Recorded information:
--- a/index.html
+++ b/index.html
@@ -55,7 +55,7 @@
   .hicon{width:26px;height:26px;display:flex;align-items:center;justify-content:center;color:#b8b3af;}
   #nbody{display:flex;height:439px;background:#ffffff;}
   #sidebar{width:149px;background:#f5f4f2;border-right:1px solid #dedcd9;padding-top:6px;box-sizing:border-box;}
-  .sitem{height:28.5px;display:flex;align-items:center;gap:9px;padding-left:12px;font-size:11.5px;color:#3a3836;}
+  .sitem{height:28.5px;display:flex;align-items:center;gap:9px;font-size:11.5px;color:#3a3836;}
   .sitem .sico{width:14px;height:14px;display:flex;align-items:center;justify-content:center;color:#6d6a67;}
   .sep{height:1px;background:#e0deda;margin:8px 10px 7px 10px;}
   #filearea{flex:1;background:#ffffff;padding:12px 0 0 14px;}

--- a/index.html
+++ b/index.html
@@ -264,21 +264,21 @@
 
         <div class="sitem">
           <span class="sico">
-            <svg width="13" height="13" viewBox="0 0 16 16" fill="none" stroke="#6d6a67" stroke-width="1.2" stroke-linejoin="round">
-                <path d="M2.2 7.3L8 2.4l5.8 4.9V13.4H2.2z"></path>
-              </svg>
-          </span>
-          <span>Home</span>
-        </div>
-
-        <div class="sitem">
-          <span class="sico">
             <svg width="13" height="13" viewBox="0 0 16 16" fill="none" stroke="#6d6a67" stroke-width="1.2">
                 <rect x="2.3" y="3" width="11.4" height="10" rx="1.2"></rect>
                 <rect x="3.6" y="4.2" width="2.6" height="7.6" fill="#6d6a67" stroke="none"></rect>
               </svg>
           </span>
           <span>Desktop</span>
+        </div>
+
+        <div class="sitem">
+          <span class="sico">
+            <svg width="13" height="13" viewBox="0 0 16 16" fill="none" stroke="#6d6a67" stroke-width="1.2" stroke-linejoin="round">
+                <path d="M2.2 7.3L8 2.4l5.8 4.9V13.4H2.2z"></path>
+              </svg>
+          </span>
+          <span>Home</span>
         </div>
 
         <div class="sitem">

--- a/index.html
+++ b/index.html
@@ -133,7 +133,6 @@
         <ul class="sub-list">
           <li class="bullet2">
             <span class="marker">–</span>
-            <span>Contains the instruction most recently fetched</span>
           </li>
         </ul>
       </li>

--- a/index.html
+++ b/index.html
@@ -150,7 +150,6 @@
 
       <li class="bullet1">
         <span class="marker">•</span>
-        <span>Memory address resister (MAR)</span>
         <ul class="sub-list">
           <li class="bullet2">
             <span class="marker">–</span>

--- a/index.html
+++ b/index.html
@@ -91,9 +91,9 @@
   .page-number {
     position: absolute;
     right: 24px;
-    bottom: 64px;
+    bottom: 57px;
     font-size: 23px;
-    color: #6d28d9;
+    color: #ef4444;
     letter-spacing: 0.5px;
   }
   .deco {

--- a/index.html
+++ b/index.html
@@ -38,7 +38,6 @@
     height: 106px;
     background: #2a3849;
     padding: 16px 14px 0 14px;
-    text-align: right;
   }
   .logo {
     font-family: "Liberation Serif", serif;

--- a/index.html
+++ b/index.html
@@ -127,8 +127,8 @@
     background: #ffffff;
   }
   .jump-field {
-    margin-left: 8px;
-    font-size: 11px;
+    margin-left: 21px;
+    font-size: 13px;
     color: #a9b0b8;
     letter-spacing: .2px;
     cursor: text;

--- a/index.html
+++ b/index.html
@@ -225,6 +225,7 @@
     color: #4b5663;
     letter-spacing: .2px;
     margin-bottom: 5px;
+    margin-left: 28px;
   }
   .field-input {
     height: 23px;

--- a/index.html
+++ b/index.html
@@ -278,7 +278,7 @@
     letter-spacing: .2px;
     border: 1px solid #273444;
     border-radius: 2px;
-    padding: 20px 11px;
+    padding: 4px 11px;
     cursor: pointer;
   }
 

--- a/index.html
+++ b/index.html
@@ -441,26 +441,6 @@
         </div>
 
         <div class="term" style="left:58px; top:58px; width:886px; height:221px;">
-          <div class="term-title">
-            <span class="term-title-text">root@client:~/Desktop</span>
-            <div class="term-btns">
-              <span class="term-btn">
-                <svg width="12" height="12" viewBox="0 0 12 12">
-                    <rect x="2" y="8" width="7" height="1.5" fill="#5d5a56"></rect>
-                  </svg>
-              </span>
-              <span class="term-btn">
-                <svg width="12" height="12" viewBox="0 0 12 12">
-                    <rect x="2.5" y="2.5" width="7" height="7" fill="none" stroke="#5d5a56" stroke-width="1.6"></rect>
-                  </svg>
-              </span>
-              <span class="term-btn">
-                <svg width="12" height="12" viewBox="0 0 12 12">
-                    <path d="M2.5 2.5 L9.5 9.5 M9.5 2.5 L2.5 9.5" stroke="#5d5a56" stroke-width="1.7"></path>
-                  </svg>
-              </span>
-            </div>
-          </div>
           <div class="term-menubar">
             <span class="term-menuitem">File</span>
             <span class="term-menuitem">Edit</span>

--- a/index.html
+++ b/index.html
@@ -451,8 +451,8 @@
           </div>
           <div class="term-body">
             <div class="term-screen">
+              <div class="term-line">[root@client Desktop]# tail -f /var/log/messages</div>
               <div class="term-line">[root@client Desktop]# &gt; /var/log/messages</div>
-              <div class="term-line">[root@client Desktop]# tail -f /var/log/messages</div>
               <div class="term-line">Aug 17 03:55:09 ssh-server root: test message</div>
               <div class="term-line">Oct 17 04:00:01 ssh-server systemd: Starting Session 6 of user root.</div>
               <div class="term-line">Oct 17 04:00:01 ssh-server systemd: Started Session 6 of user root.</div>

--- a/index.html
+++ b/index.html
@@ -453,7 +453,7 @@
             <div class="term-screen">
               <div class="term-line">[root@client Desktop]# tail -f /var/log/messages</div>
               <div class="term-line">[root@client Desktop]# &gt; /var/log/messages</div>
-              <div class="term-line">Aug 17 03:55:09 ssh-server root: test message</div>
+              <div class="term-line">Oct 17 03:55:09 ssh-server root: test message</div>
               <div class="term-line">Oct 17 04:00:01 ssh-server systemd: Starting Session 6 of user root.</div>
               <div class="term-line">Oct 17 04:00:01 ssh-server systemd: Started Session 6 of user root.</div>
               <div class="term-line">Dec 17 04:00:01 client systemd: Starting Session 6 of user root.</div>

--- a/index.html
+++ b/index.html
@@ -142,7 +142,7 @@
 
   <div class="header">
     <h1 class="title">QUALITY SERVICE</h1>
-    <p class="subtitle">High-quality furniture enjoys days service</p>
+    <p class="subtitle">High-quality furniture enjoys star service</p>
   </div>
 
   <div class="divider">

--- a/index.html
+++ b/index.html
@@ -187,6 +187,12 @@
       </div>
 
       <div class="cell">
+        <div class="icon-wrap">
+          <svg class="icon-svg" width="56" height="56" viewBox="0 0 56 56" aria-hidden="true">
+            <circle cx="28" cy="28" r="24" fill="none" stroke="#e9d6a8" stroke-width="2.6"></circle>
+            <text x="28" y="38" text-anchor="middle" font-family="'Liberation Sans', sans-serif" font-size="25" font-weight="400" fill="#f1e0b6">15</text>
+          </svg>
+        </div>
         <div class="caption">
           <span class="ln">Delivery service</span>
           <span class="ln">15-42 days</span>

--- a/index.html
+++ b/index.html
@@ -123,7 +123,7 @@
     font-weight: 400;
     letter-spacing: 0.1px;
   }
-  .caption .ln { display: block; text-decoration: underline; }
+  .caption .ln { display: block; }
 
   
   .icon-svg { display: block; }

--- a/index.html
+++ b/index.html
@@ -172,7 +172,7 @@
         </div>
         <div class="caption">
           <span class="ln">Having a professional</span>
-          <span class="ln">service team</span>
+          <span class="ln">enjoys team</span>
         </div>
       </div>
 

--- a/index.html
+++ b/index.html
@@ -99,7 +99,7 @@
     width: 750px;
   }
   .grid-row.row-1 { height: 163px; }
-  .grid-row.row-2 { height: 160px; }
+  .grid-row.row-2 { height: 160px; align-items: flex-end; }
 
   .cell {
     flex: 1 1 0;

Activity: Lines that hold the word "items" are the ones to copy from the entries above.

Exercise output:
   .hicon{width:26px;height:26px;display:flex;align-items:center;justify-content:center;color:#b8b3af;}
-  .sitem{height:28.5px;display:flex;align-items:center;gap:9px;padding-left:12px;font-size:11.5px;color:#3a3836;}
+  .sitem{height:28.5px;display:flex;align-items:center;gap:9px;font-size:11.5px;color:#3a3836;}
   .sitem .sico{width:14px;height:14px;display:flex;align-items:center;justify-content:center;color:#6d6a67;}
+  .grid-row.row-2 { height: 160px; align-items: flex-end; }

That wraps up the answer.